Et Josué dépêcha des commissaires qui coururent à la tente; et voici, les objets étaient enfouis dans sa tente, et l'argent au-dessous.
23 Zij dan namen die dingen uit het midden der tent, en zij brachten ze tot Jozua en tot al de kinderen Israels; en zij stortten ze uit voor het aangezicht des HEEREN.
Et les ayant enlevés de la tente ils les apportèrent à Josué et à tous les enfants d'Israël, et ils les étalèrent devant l'Éternel.
24 Toen nam Jozua, en gans Israel met hem, Achan, den zoon van Zerah, en het zilver, en het sierlijk overkleed, en de gouden tong, en zijn zonen, en zijn dochteren, en zijn ossen, en zijn ezelen, en zijn vee, en zijn tent, en alles wat hij had; en zij voerden ze naar het dal Achor.

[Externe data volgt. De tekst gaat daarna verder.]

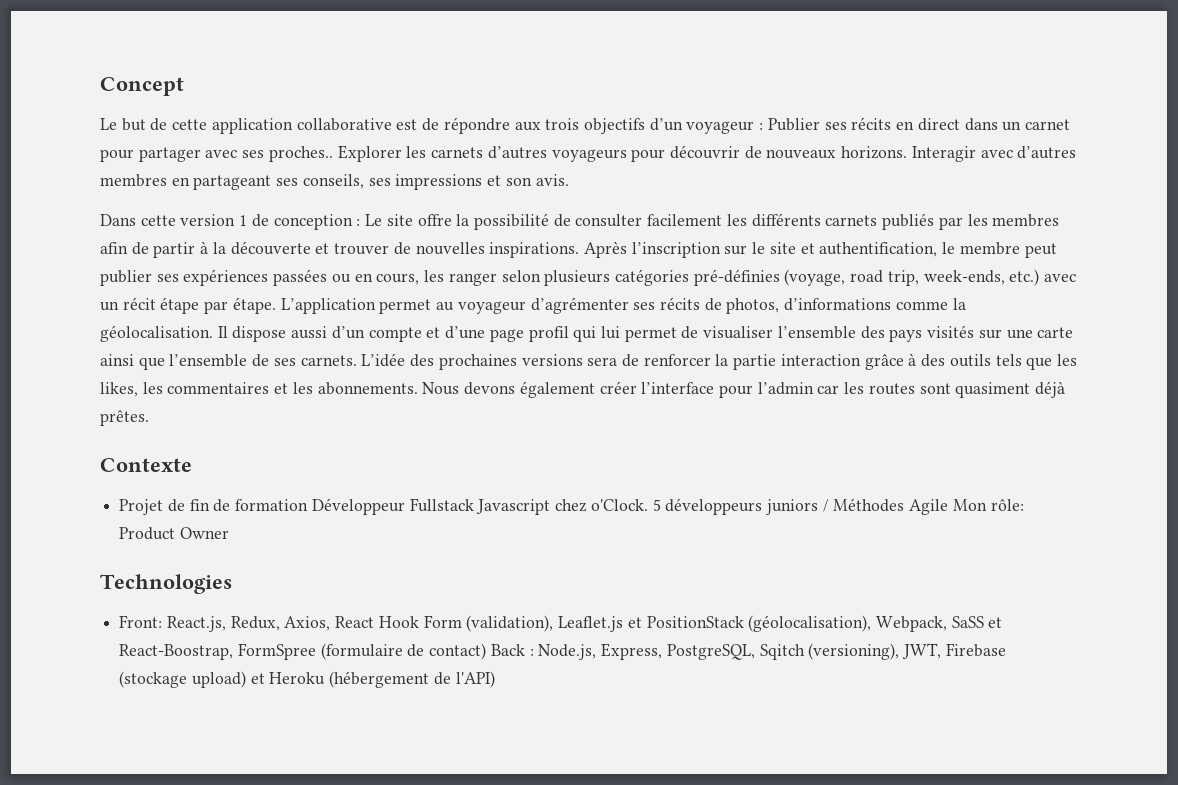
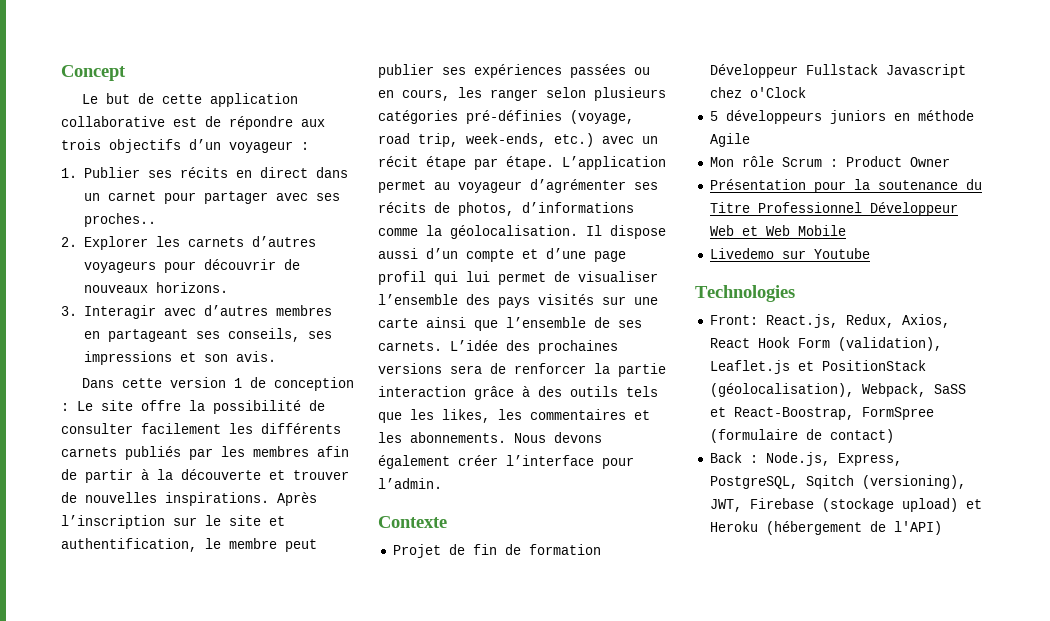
- Le but de cette application collaborative est de répondre aux trois objectifs d’un voyageur : Publier ses récits en direct dans un carnet pour partager avec ses proches.. Explorer les carnets d’autres voyageurs pour découvrir de nouveaux horizons. Interagir avec d’autres membres en partageant ses conseils, ses impressions et son avis.
+ Le but de cette application collaborative est de répondre aux trois objectifs d’un voyageur :
+ 1. Publier ses récits en direct dans un carnet pour partager avec ses proches..
+ 2. Explorer les carnets d’autres voyageurs pour découvrir de nouveaux horizons.
+ 3. Interagir avec d’autres membres en partageant ses conseils, ses impressions et son avis.
- Nous devons également créer l’interface pour l’admin car les routes sont quasiment déjà prêtes.
+ Nous devons également créer l’interface pour l’admin.
- Projet de fin de formation Développeur Fullstack Javascript chez o'Clock. 5 développeurs juniors / Méthodes Agile Mon rôle: Product Owner
+ Projet de fin de formation Développeur Fullstack Javascript chez o'Clock
+ 5 développeurs juniors en méthode Agile
+ Mon rôle Scrum : Product Owner
+ Présentation pour la soutenance du Titre Professionnel Développeur Web et Web Mobile
+ Livedemo sur Youtube
- Front: React.js, Redux, Axios, React Hook Form (validation), Leaflet.js et PositionStack (géolocalisation), Webpack, SaSS et React-Boostrap, FormSpree (formulaire de contact) Back : Node.js, Express, PostgreSQL, Sqitch (versioning), JWT, Firebase (stockage upload) et Heroku (hébergement de l'API)
+ Front: React.js, Redux, Axios, React Hook Form (validation), Leaflet.js et PositionStack (géolocalisation), Webpack, SaSS et React-Boostrap, FormSpree (formulaire de contact)
+ Back : Node.js, Express, PostgreSQL, Sqitch (versioning), JWT, Firebase (stockage upload) et Heroku (hébergement de l'API)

Alors Josué fit saisir Achan, fils de Zérah, et l'argent et le manteau et le lingot d'or et ses fils et ses filles et son bœuf et son âne et ses brebis et sa tente et tout ce qui lui appartenait, de concert avec tout Israël, et on les fit monter au val d'Achor.
25 En Jozua zeide: Hoe hebt gij ons beroerd? De HEERE zal u beroeren te dezen dage! En gans Israel stenigde hem met stenen, en zij verbrandden hen met vuur, en zij overwierpen hen met stenen.

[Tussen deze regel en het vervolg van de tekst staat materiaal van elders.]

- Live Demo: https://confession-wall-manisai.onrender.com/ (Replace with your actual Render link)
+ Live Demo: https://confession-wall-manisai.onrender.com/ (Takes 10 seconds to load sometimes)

Et Josué dit: Pourquoi nous as-tu perdus? que l'Éternel te perde aujourd'hui! Et tout Israël le lapida, et les brûla au feu, et les assaillirent de pierres.
26 En zij richtten over hem een groten steenhoop, zijnde tot op dezen dag. Alzo keerde Zich de HEERE van de hittigheid Zijns toorns. Daarom noemde men den naam dier plaats het dal van Achor, tot dezen dag toe.
Et ils élevèrent sur lui un grand tas de pierres [demeuré] jusqu'aujourd'hui. Alors l'Éternel revint de son ardente colère. C'est pour cela que ce lieu a porté le nom de Val d'Achor (perdition) jusqu'aujourd'hui.